**To do:** Which lines to output? The line containing "LEARN WI-FI PASSWORD" and every line after it in the data below, each copied exactly.

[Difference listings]
□ □ □

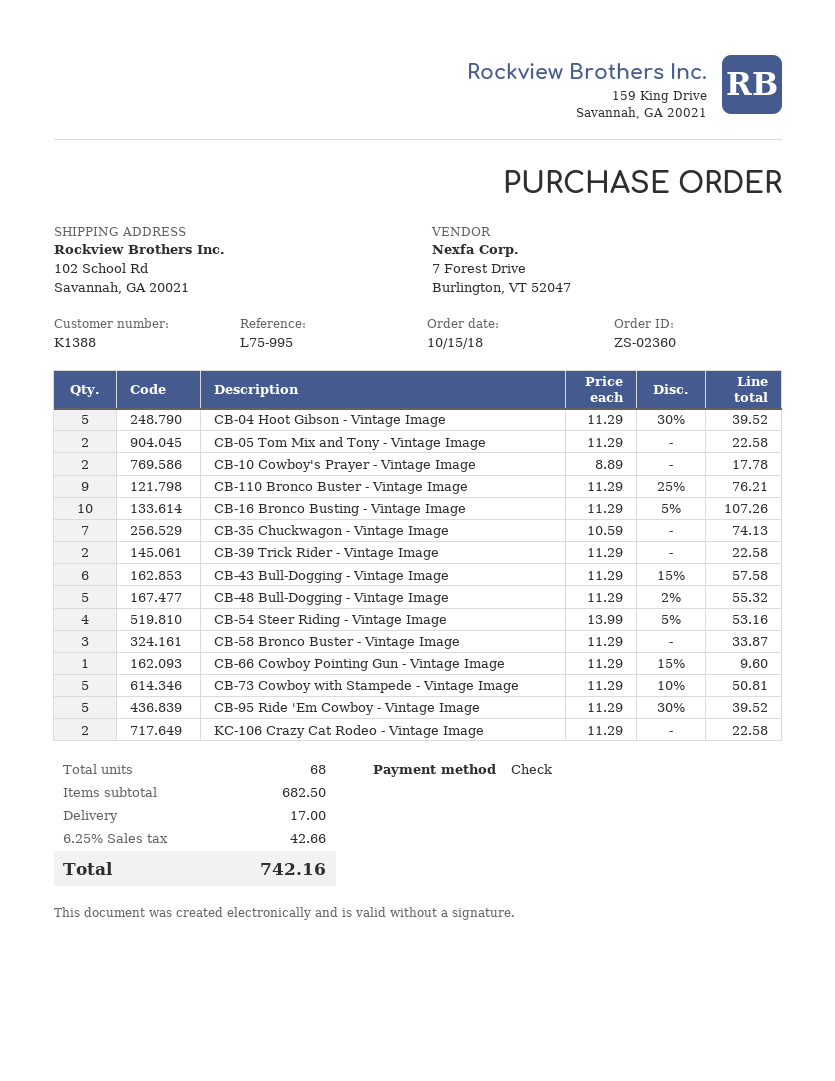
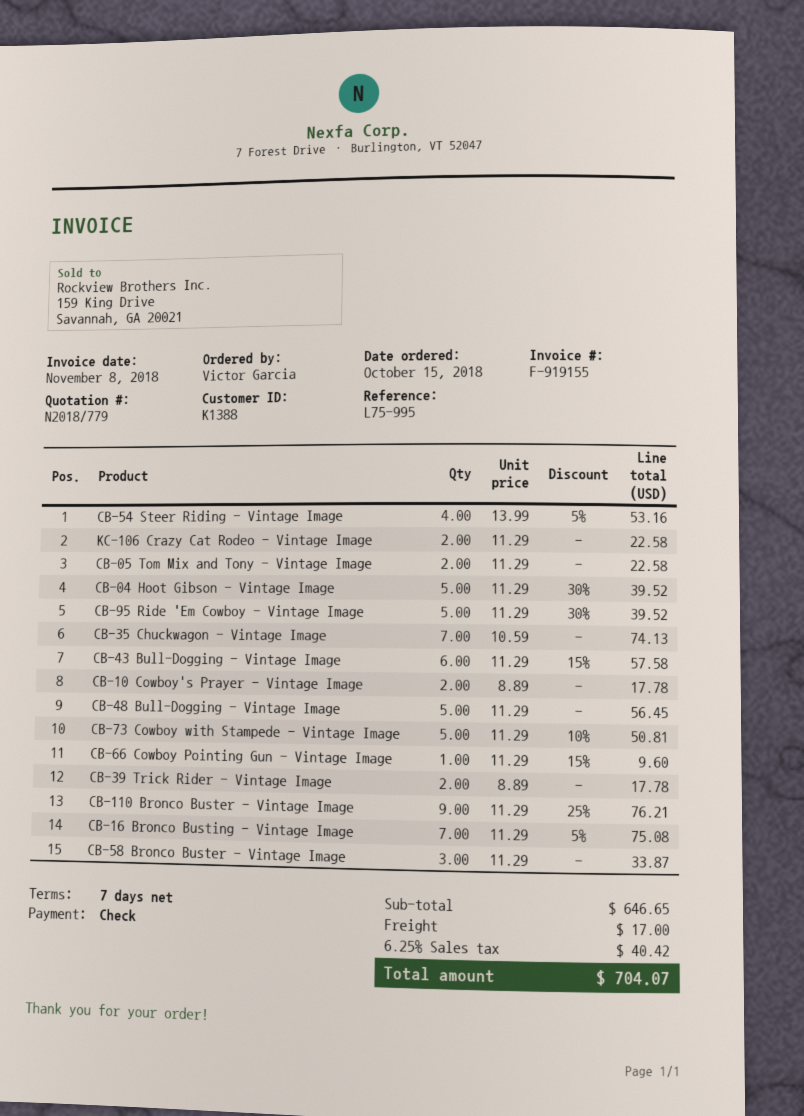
CB-16 Bronco Busting - Vintage Image: 10 x 11.29 - 5% = 107.26 -> 7 x 11.29 - 5% = 75.08
CB-39 Trick Rider - Vintage Image: 2 x 11.29 = 22.58 -> 2 x 8.89 = 17.78
CB-48 Bull-Dogging - Vintage Image: 5 x 11.29 - 2% = 55.32 -> 5 x 11.29 = 56.45
subtotal: 682.50 -> 646.65
tax: 6.25% = 42.66 -> 6.25% = 40.42
total: 742.16 -> 704.07

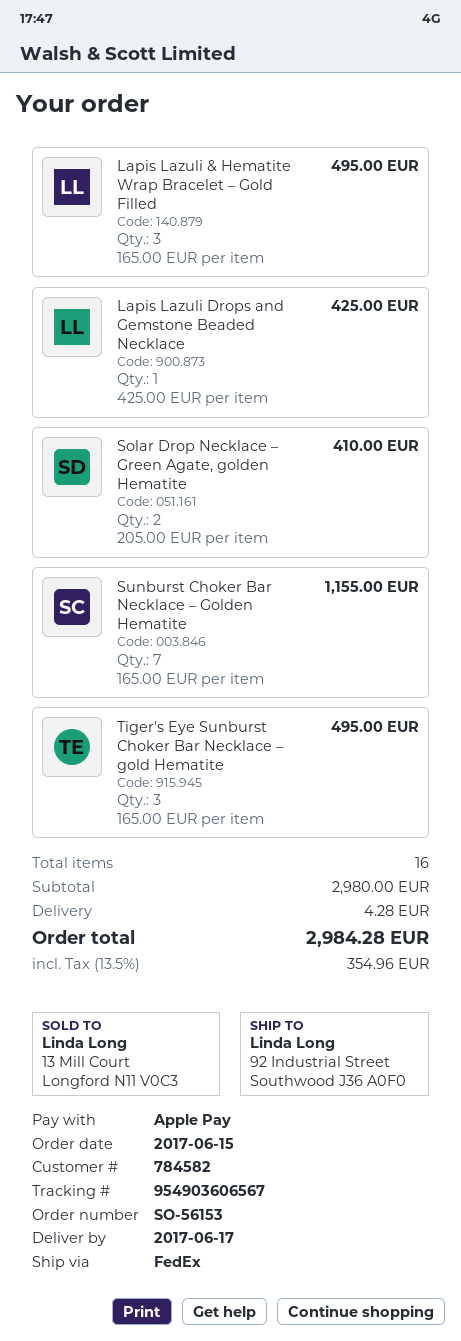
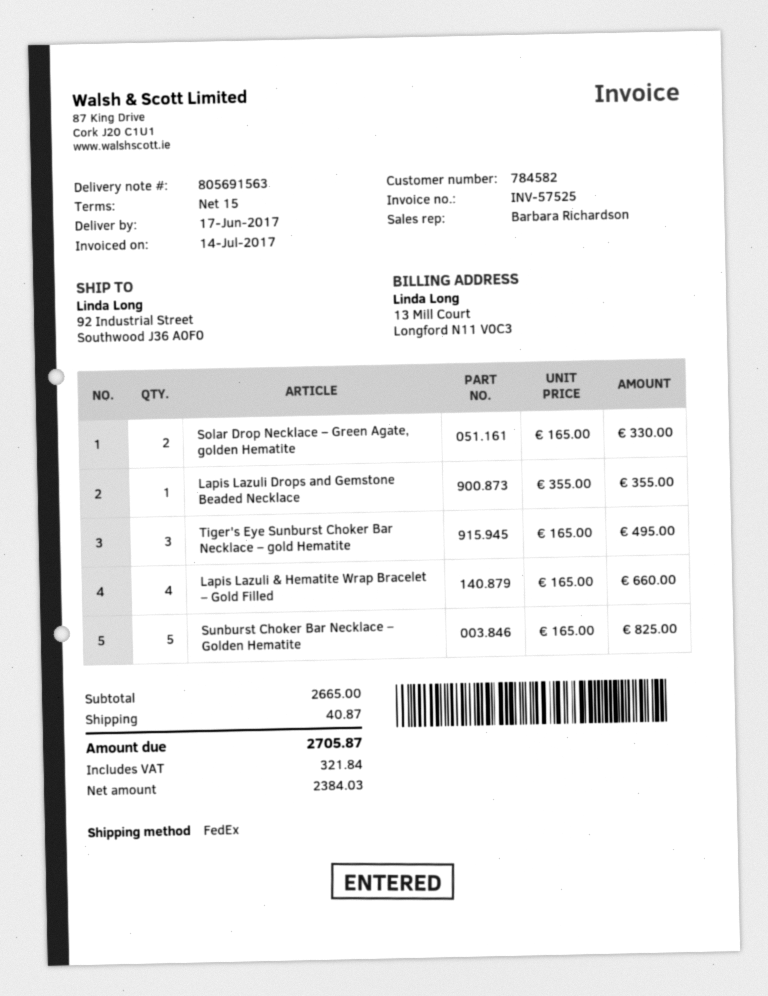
Lapis Lazuli & Hematite Wrap Bracelet – Gold Filled: 3 x 165.00 = 495.00 -> 4 x 165.00 = 660.00
Lapis Lazuli Drops and Gemstone Beaded Necklace: 1 x 425.00 = 425.00 -> 1 x 355.00 = 355.00
Solar Drop Necklace – Green Agate, golden Hematite: 2 x 205.00 = 410.00 -> 2 x 165.00 = 330.00
Sunburst Choker Bar Necklace – Golden Hematite: 7 x 165.00 = 1155.00 -> 5 x 165.00 = 825.00
subtotal: 2980.00 -> 2665.00
shipping: 4.28 -> 40.87
tax: 354.96 -> 321.84
total: 2984.28 -> 2705.87

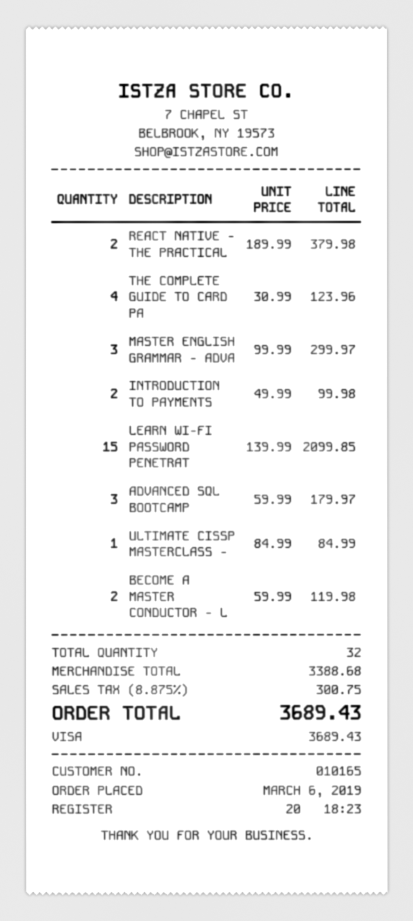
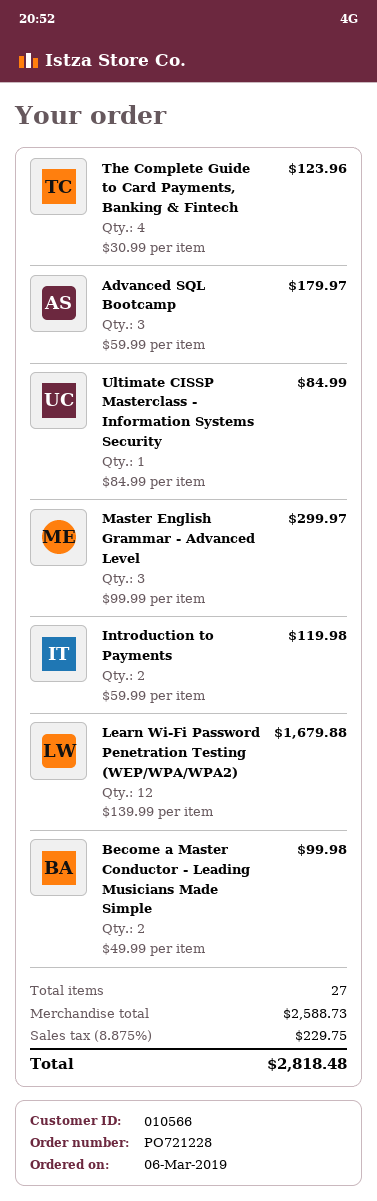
customer number: 010165 -> 010566
REACT NATIVE - THE PRACTICAL: 2 x 189.99 = 379.98 -> none
INTRODUCTION TO PAYMENTS: 2 x 49.99 = 99.98 -> 2 x 59.99 = 119.98
LEARN WI-FI PASSWORD PENETRAT: 15 x 139.99 = 2099.85 -> 12 x 139.99 = 1679.88
BECOME A MASTER CONDUCTOR - L: 2 x 59.99 = 119.98 -> 2 x 49.99 = 99.98
total quantity: 32 -> 27
subtotal: 3388.68 -> 2588.73
tax: 8.875% = 300.75 -> 8.875% = 229.75
total: 3689.43 -> 2818.48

□ □ □

**Answer to this task:**
LEARN WI-FI PASSWORD PENETRAT: 15 x 139.99 = 2099.85 -> 12 x 139.99 = 1679.88
BECOME A MASTER CONDUCTOR - L: 2 x 59.99 = 119.98 -> 2 x 49.99 = 99.98
total quantity: 32 -> 27
subtotal: 3388.68 -> 2588.73
tax: 8.875% = 300.75 -> 8.875% = 229.75
total: 3689.43 -> 2818.48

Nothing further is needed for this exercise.